What’s the consequence?
— Less trust, less retention, lower share of wallet.
— This is the opposite of CXM goals.
— And this is ripping off investors.
We’re training customers to buy elsewhere.
3 facts:
. . . “Trade-down behavior is not confined to low-income households. 45% of low-income, 41% of middle-income, and 28% of high-income shoppers reported trading down on quality in the past year [2025].”5
. . . “Households earning over $100,000 now account for 75% of Walmart’s share gains in the U.S. during its 2025 third quarter.”5
. . . “Dollar General logged its highest influx of 6-figure shoppers in 4 years, fueling a 5.3% jump in quarterly sales.”5

Customers want you to be cost-effective, so they can be, too.
— And, NOT at their expense!
— Just 52% of consumers say they’re financially secure.6
“When consumers feel financially strained, it changes what they need from businesses and how they respond to experiences, good or bad,” said Isabelle Zdatny, who led Qualtrics XM Institute’s study of 20,000 consumers across 14 countries: Australia, Brazil, Canada, France, Germany, Japan, Mexico, Netherlands, New Zealand, Singapore, Sweden, UAE, UK, and US.6
Wow! Have CXM teams researched these changes in their customers? Seems crucial.
⇒ Read Expectations VoC
“They’re more risk-averse and less tolerant of friction” continues Zdatny. “Because when you’re already stretched thin, you can’t afford the time, frustration, or cost of a purchase that doesn’t work out“.6
This makes cost decisions truly a customer experience priority!
— All this makes it harder to attract and retain customers.
— Product adoption, share of wallet, and market share all slow down.
Hence, business outcomes did not improve.7
— Layoffs by 1400 US firms in 2026 to-date.
— Layoffs by 5400 US firms in 2025.
— 120K people laid off in California in 16 months.
— 67K in Washington state, 34K in Texas, 34K in Georgia.
— Similar numbers on every continent.


Solution
A. Stop blaming AI, tariffs, etc.
⇒ Read Connecting Business Outcomes and Customer Outcomes
B. Start using your imagination to reframe challenges for win-win:
“Connecta Italia is a call center (business process outsourcing (BPO) firm) in Italy with 140,000 people,” said Charlene Li, author of Winning with AI: The 90-Day Blueprint for Success.
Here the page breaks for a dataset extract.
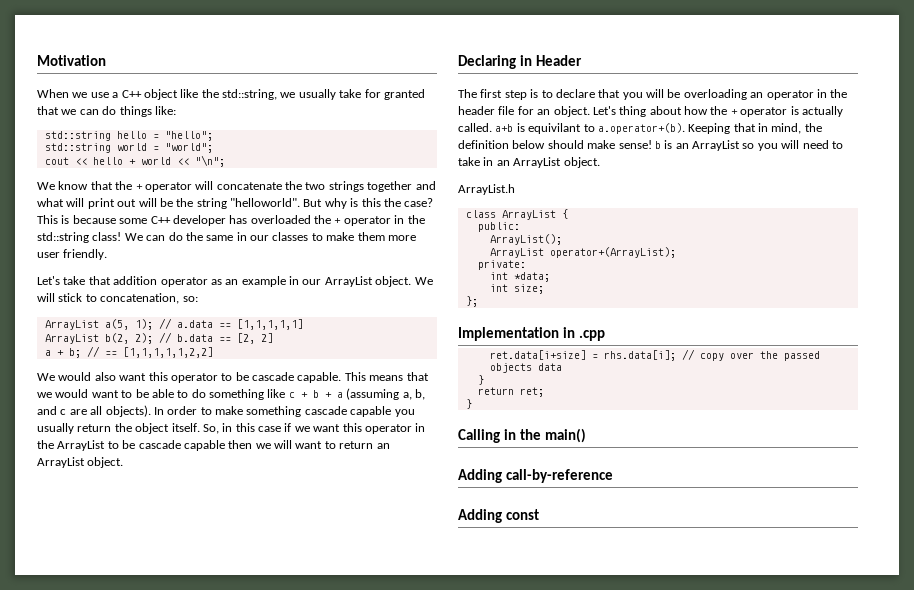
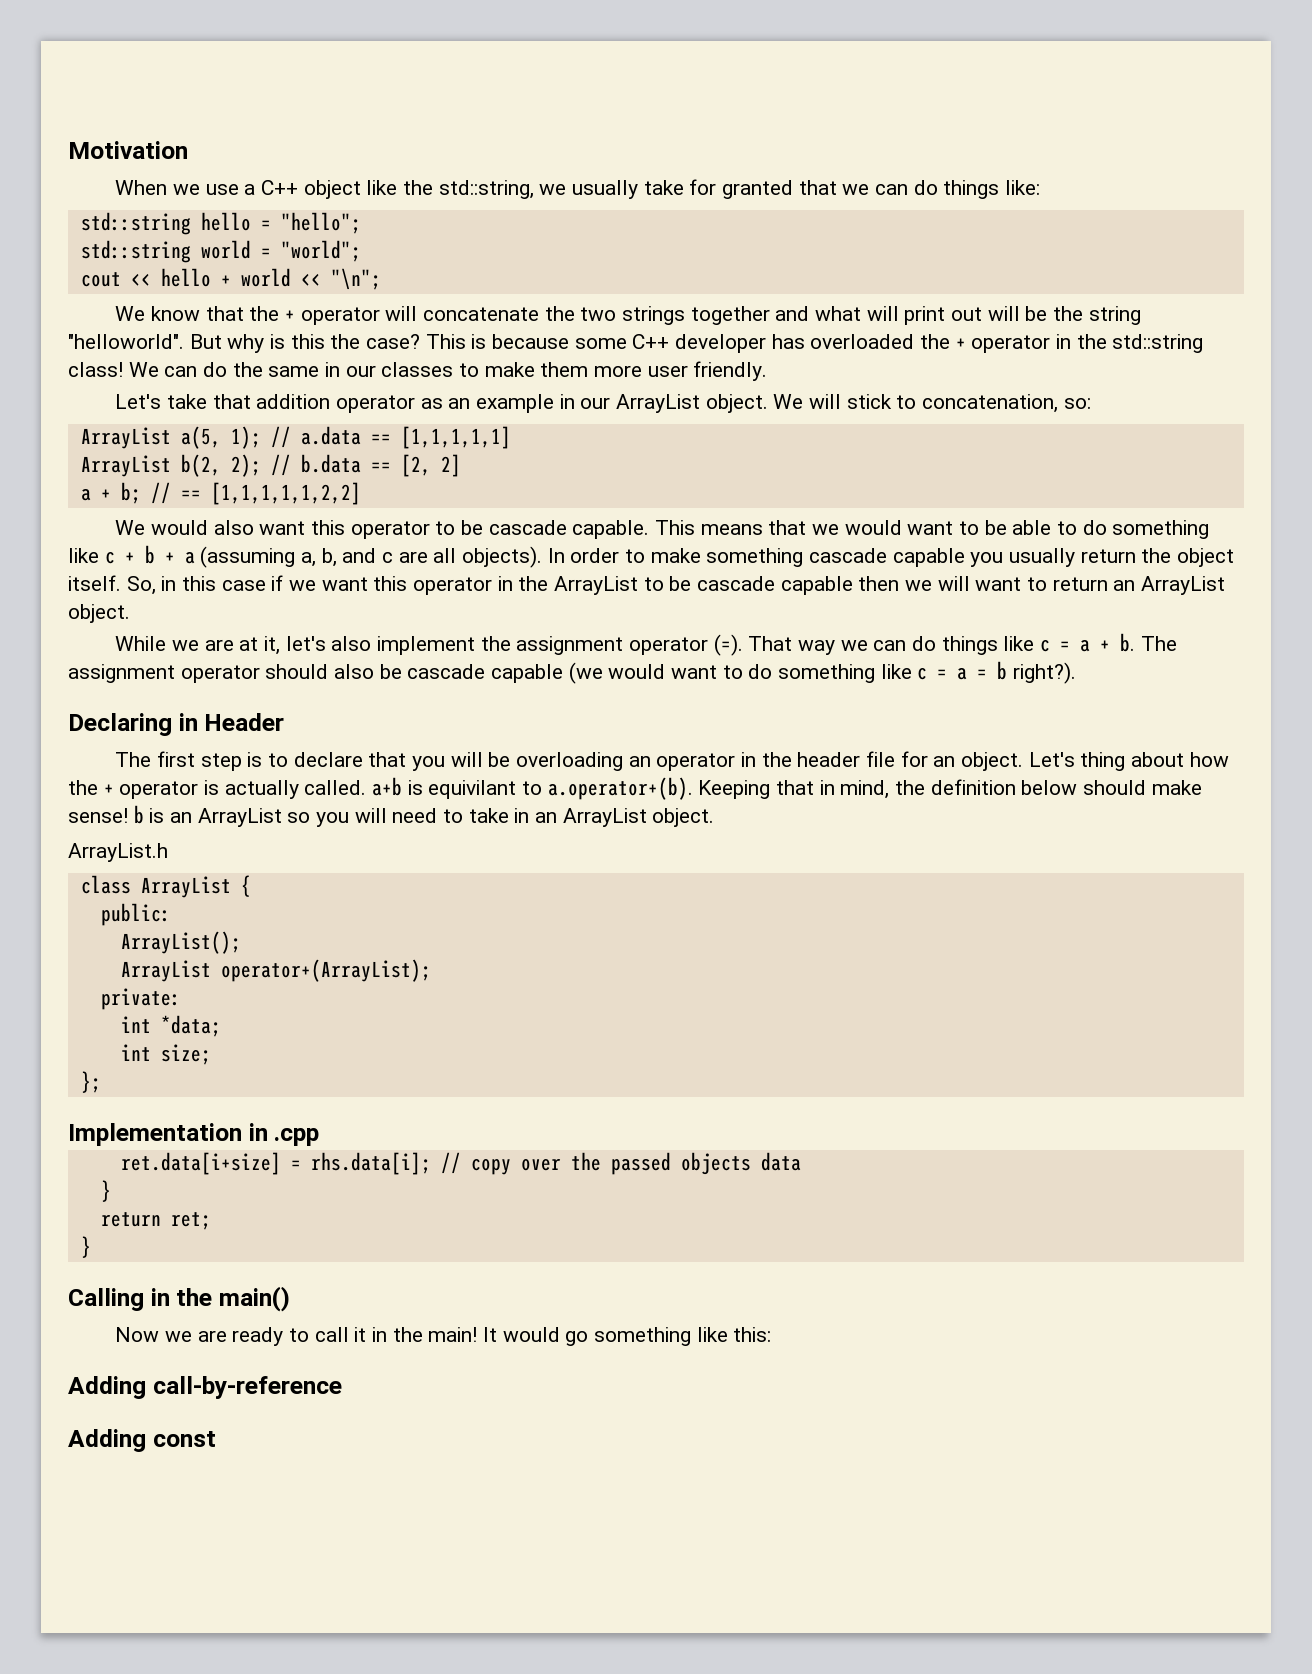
(124, 462) none -> [115,633,1177,656] [68,661,1077,684] // While we are at it, let's also implement the assignment operator (=). That way we can do things like c = a + b. The assignment operator should also be cascade capable (we would want to do something like c = a = b right?).
(586, 435) none -> [115,1327,772,1346] // Now we are ready to call it in the main! It would go something like this:

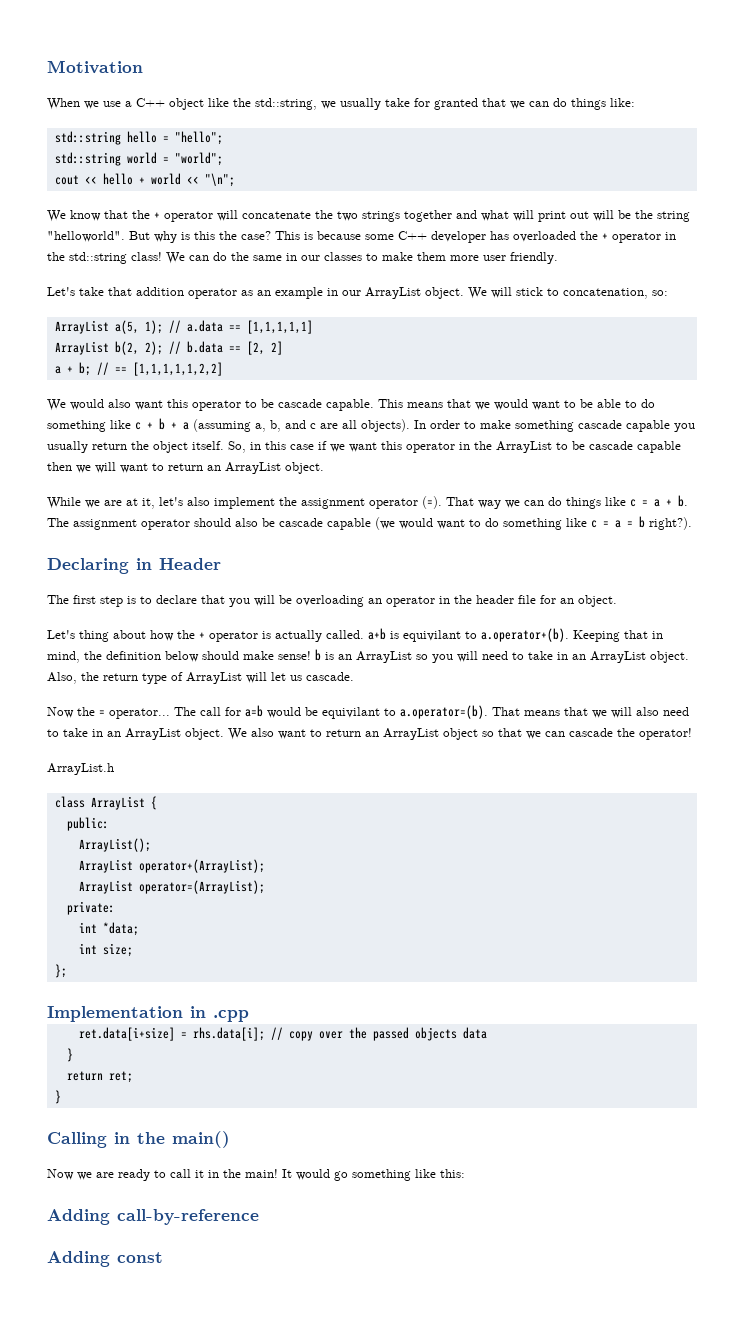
(1023, 761) none -> (617, 601) //
(715, 817) none -> [47,672,354,684] [47,705,689,719] [47,728,692,740] Also, the return type of ArrayList will let us cascade. // Now the = operator... The call for a=b would be equivilant to a.operator=(b). That means that we will also need to take in an ArrayList object. We also want to return an ArrayList object so that we can cascade the operator!
(431, 970) none -> [78,880,265,894] // ArrayList operator=(ArrayList);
You’d assume they’d ask: “‘How do we use AI to cut the number of people we have?’ But they said, ‘No that’s not what AI is good for — it’s not that we have too many people, it’s this: Do we have enough right people? How can we use AI to increase the quality of our human agents?’ So, they used AI to reduce error rates by 85%.”8

“That was the 1st leg of their 3-legged stool: make people be better,” continued Li. “The 2nd leg was: find ways to serve customers better. ‘How do we get people up-to-speed faster, so they’re better agents?’ So, they reduced training time by 30-40%. The third leg was: ‘How can we serve new customers, and do new things?‘ And they used excess capacity gained from the leg 1 and leg 2 to address a long list of things they wanted to do on behalf of their customers.”8
“So, they started building automated workflows on behalf of their clients — professional services firms, law firms, and such, who did not have the capability to do this on their own,” explained Li. “They’ve announced they will grow their employee base 5% over the next 2 years“8 — instead of austerity, or disempowerment, or layoffs, or inflation, or shrinkflation!
C. Start highlighting costs to customers = costs to business.
Start showing the cost of each customer issue, even with partial financial data.
Start quantifying costs represented by each CX metric.
⇒ Read How to Quantify CX ROI

D. Start showing the cost of inaction for prevalent issues.
⇒ Read Rethinking Costs
E. Tie these costs to the originators of the issues.
Use this as a basis for recognition and bonus pay.
⇒ Read Customer Experience Dashboards and Bonus Pay
F. Stop assuming inflation is inevitable.
⇒ Read CX Leaders Can Prevent Shrinkflation
G. Stop sloppy management, quiet quitting, and low accountability.
⇒ Read Revenue Risks
H. Stop mis-prioritizing customer outcomes and business outcomes.
⇒ Read CX Prioritization
This is how you focus first on customer outcomes as predictor and protector of business outcomes.
11) Customer Value
Bad CX Metrics Practice #11 is this myth:
Metrics about us prove value to customers.
This myth is so strong that CXM professionals struggle to suggest metrics about what value IS to customers.
What matters most to customers in 2026?9
46% say Good Value for Money
42% say Good Product/Service
41% say Convenient
37% say I’m Comfortable With Them
. . . . . . . . . . . . . . . .
29% say Good Customer Support
20% say Special Discount
Note the top 3 in this list are issue prevention.
— Support = post-issue transactions.
— Discounts offset CX gaps in all the above.
Solution
Therefore, value to customers metrics are:
— % Customers with Defect-free Product
— % Customers with Defect-free Service
— % Reduction in Inconvenience
— % Reduction in Defective Products & Services
— % Trust Increase (their view of got what was promised, your performance today is as good or better than before, being treated fairly, being respected, your straightforwardness, honesty, and their interests were considered)10
Better yet, research what your customers are pursuing in their lives or business, and how your product/service fits into that pursuit. This is also known as jobs-to-be-done research. It’s qualitative and exploratory. I call it Expectations VoC.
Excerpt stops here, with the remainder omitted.